Sensitivity analyses showed that the estimated relative risks remained largely unchanged following modifications to lag periods, degrees of freedom for time, and adjustment for air pollutants (O3, SO2, and NO2) and relative humidity. These findings indicate that the observed temperature–mortality associations were robust across alternative model specifications.

4. Discussion

This study examines the association between daily temperature and non-accidental and cause-specific mortality in the northern part of Peninsular Malaysia, namely Kedah and Penang. Overall, the findings demonstrated a nonlinear temperature–mortality relationship, with stronger, statistically significant heat effects in Penang than in Kedah. The MMT value for non-accidental mortality for Kedah was 27.4 °C (47th percentile), and Penang was 28.2 °C (59th percentile). This finding was in line with previous local studies in Klang Valley (28 °C, 68th percentile) [25] and Kelantan (27.3 °C, 50th percentile) [27]. Other neighbouring tropical countries, such as Vietnam, Thailand, and the Philippines, found about the same MMT value, ranging from 27 to 30 °C [46,47,48]. Consistent with previous multi-country studies, the MMT values tend to be higher in low-latitude regions, including Malaysia and gradually decrease with increasing latitude [19]. Urban areas, such as in Penang, will usually have higher MMT values compared to rural areas by 1–3 °C due to better adaptation to high baseline temperature [5] as well as better infrastructure and healthcare accessibility [49,50].
We found that the risk of mortality following exposure to higher temperatures supersedes the risk of mortality following low-temperature exposure at shorter lag periods. The relatively small variability of temperature with infrequent cold spells in this country possibly explains the non-significant association between low temperature and mortality relationship. The high-temperature effects on non-accidental mortality were immediate, peaking at lag 0–3 in Kedah and lag 0–7 in Penang.
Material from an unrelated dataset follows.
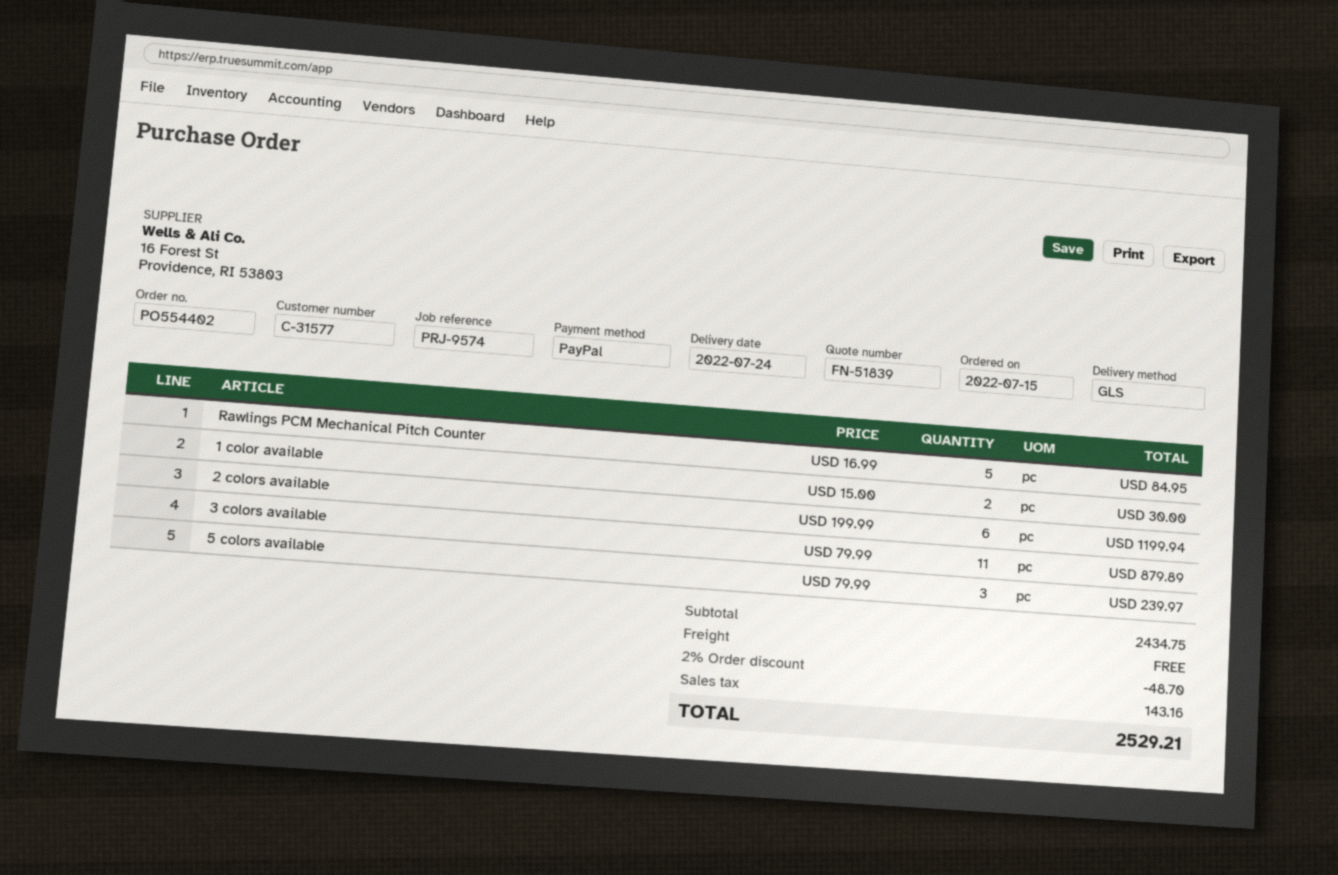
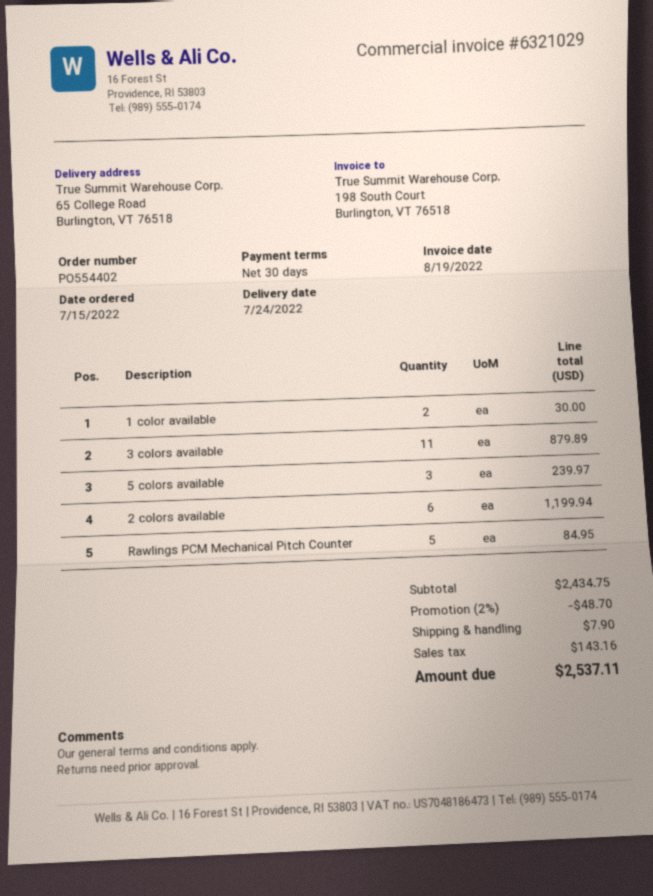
shipping: 0.00 -> 7.90
total: 2529.21 -> 2537.11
Similar short-term effect of extremely high temperature on mortality was observed in Wuhan, Chansha, Guilin in China at lag 0–3 [51], Wuhan at lag 0–7 [38] and a multicounty country at lag 0–14 [52]. Notably, the effect of high temperature on non-accidental mortality lasted up to 0–21 days in Penang, which differs from the predominantly short-term effects reported in previous studies. A comparable prolonged effect was observed in a study conducted across 65 provinces in Thailand, where heat-related mortality persisted up to 21 days [48]. Hence, this complex relationship should be interpreted cautiously and needs further investigation, as different modelling approaches and parameter used in each study [52]. Factors that influence the pattern of temperature–mortality relationships include the difference in the geographical location, climatic characteristics, physiological acclimatization, behavioural changes, adaptation facilities, socioeconomic status, region’s development, economic performance and urbanization rate [49,51,53]. Apart from that, the longer lag effect in Penang is likely due to the urban heat island (UHI) effect, which results in warmer days and nights and less green coverage, exacerbating the impact of high temperatures [54].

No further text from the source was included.